[[ Available data, beginning ]]

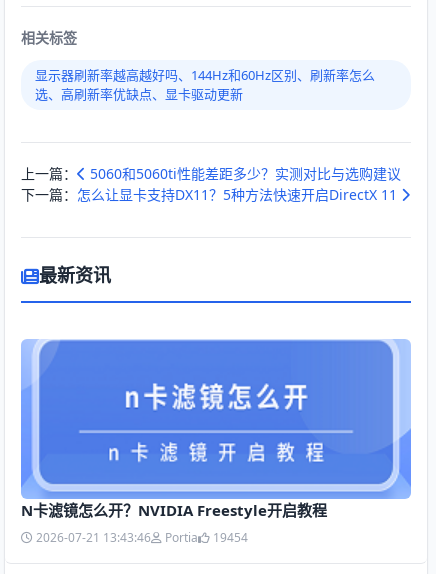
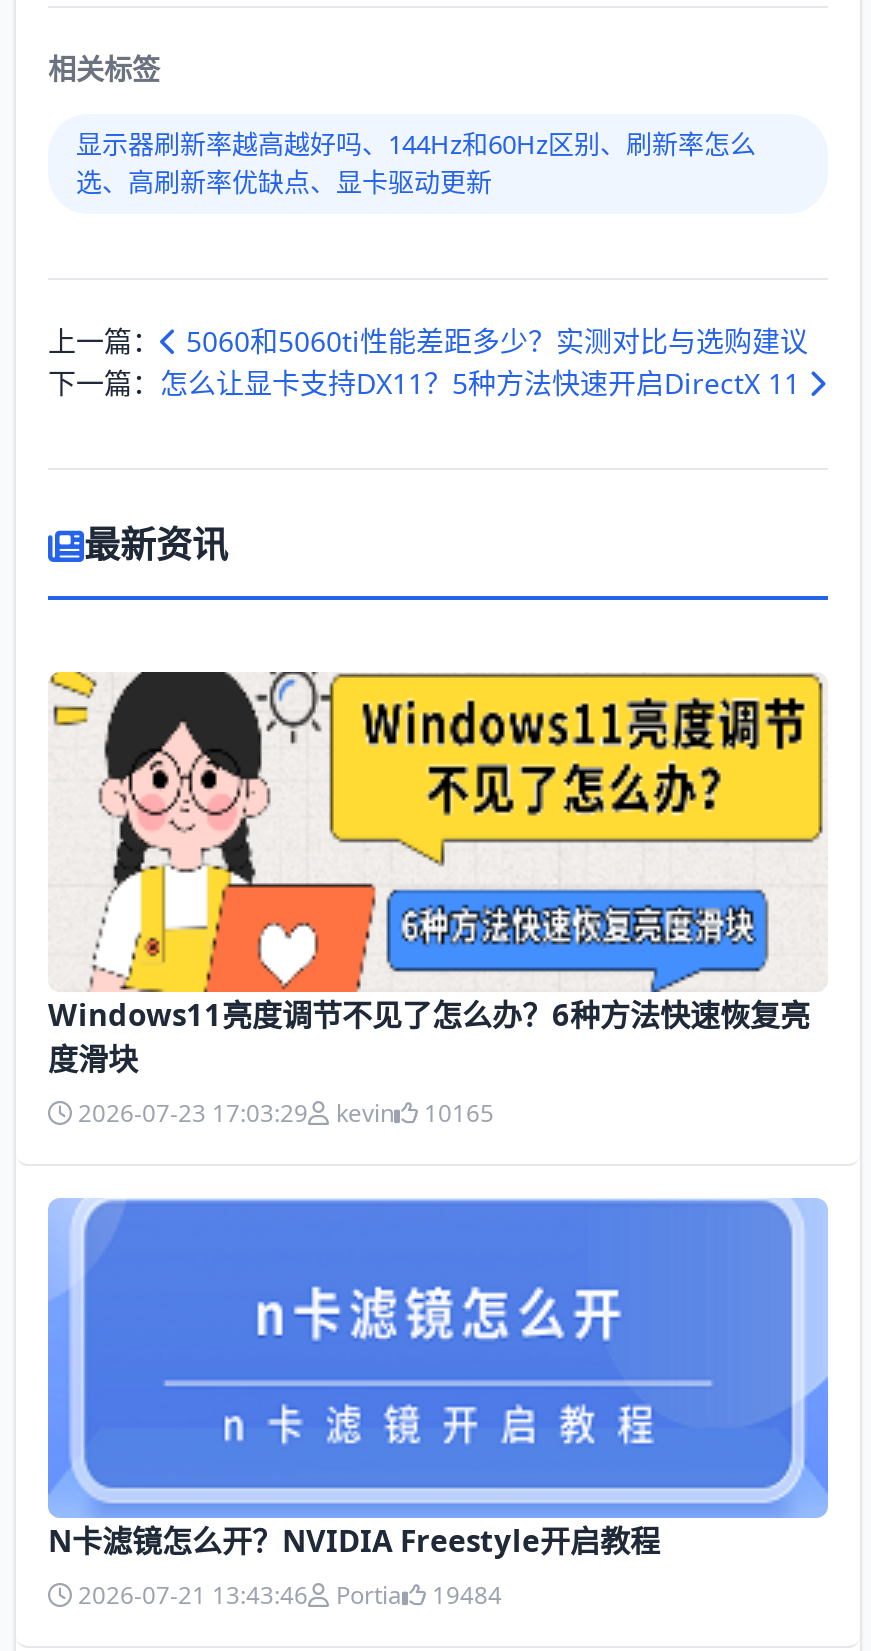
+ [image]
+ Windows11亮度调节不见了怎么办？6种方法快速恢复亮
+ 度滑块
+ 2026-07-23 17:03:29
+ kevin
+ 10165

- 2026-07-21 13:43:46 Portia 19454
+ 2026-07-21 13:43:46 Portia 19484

[[ Available data, end ]]

> **Problem to work on**
Please reproduce every record exactly as written, excluding the pictures.

> **Completed task**
+ [image]
+ Windows11亮度调节不见了怎么办？6种方法快速恢复亮
+ 度滑块
+ 2026-07-23 17:03:29
+ kevin
+ 10165

- 2026-07-21 13:43:46 Portia 19454
+ 2026-07-21 13:43:46 Portia 19484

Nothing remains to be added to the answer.